Write It Out: Instruction Video
“In general, Canada puts indigenous writers, in particular indigenous women, last. Hugh MacLennan, in The Writers Life, says, “As every Canadian knows, the first European to strike North America above Florida was Jacques Cartier.” Never mind that our stories have you here thousands of years before, along with Africans and Chinese, Mr. MacLennan has Cartier standing on Montreal and seeing the forest. Obviously, Cartier did not turn around or he would have seen the cornfields of the Wyandot – Iroquois who allied with the French colonialists over the British…
Although I am grateful for an opportunity to speak, I am still aware of how irrelevant you have made us in order to believe in your pursuit of religions freedom, raison d’être, that masks colonialism. I am invited into your space in an honouring way despite the continued murder of indigenous women, some of whom are my relations. I am always grateful to be honoured…
Dionne Brand’s call: No language is neutral. Stó:lō response: Every word originates in a body. Every word is a call to action, to movement, to being, a salutation to the stars, an address to the world, to the skies, the waters, and all our relations. Today, yesterday, tomorrow. No call-song can disappear, no word is ever unheard…

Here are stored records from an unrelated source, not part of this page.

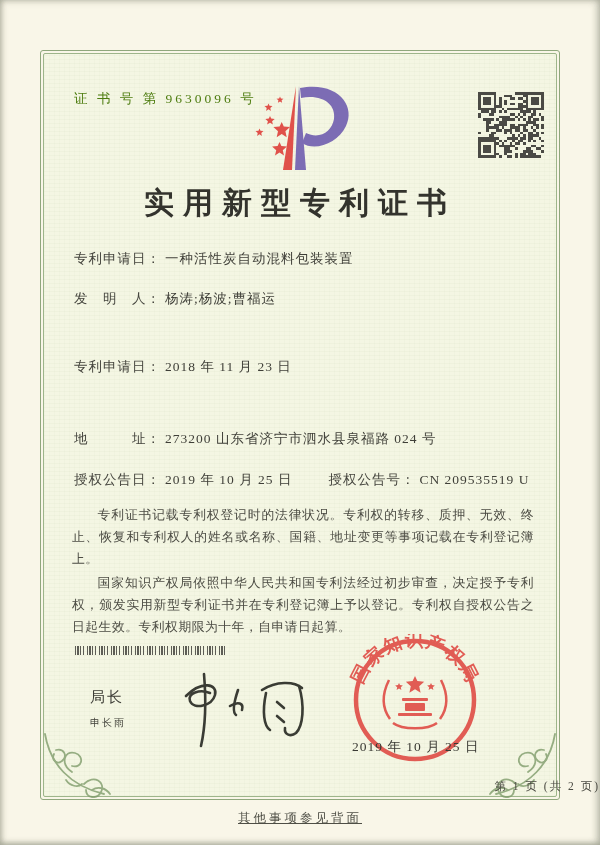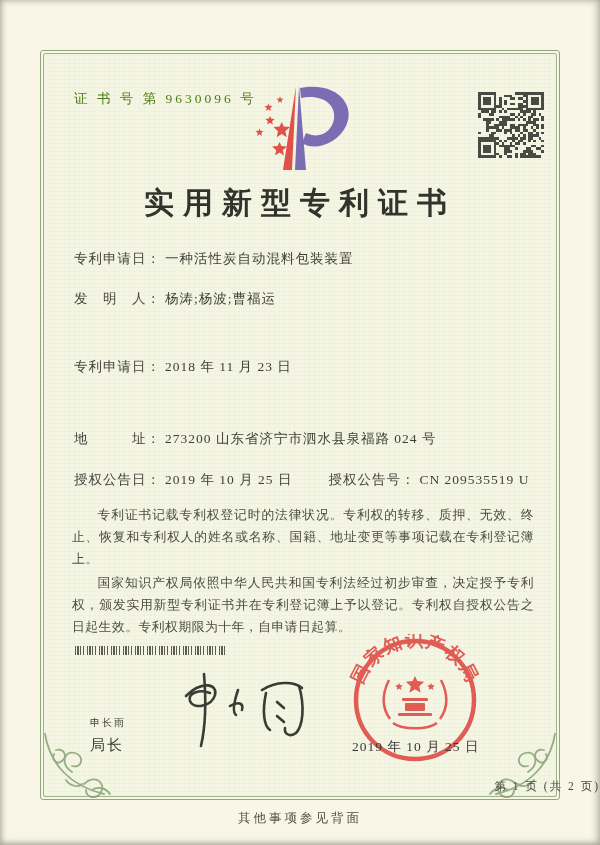--- a/index.html
+++ b/index.html
@@ -60,7 +60,7 @@
       #43433d 8px 9px, rgba(0,0,0,0) 9px 12px);
     opacity:.85;
   }
-  .officer-title{left:90px;top:688px;font-size:15px;color:#3c3c35;letter-spacing:2px;margin-top:48px;}
+  .officer-title{left:90px;top:688px;font-size:15px;color:#3c3c35;letter-spacing:2px;}
   .officer-name{left:90px;top:716px;font-size:10px;color:#3c3c35;letter-spacing:2px;}
   .signature{left:158px;top:664px;width:170px;height:90px;}
   .seal{left:349px;top:634px;width:132px;height:132px;opacity:.93;}

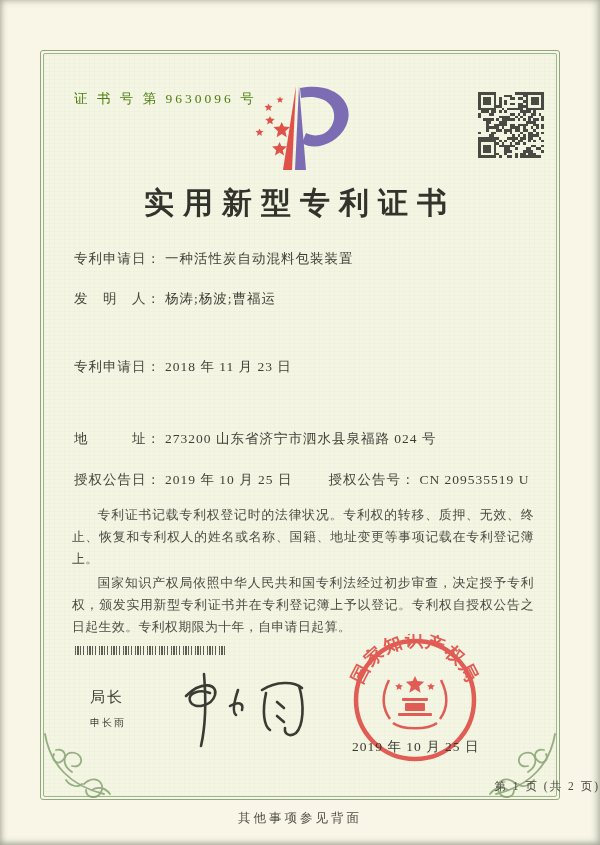--- a/index.html
+++ b/index.html
@@ -68,7 +68,7 @@
     left:352px;top:738px;font-size:13.5px;color:#3a3a34;letter-spacing:1px;z-index:5;
   }
   .page-num{left:0;right:0;top:779px;text-align:right;font-size:11.5px;color:#4a4a42;letter-spacing:2px;}
-  .back-note{left:0;right:0;top:810px;text-align:center;font-size:12.5px;color:#4e4e45;letter-spacing:3px;}
+  .back-note{left:0;right:0;top:810px;text-align:center;font-size:12.5px;color:#4e4e45;letter-spacing:3px;text-decoration:underline;}
   .corner{width:92px;height:92px;}
   .corner-left{left:42px;top:706px;}
   .corner-right{left:466px;top:706px;transform:scaleX(-1);}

Breath is wind, wind is voice, voice is power. Voice wants an ear to listen, voice wants a human to care, voice wants a body to respond. But even should no one hear, even should no one listen, even should no one respond, expressing oneself is power. My desire, whether disliked or no by another, once expressed fills me with the strength to move from it. I am powerful as I express. My expression comes from a long line of Stó:lō women, committed to voice, committed to song, dance. Being depends upon Stó:lō commitment. You live on Turtle Island, where is your familiarity with the voice of its’ women?”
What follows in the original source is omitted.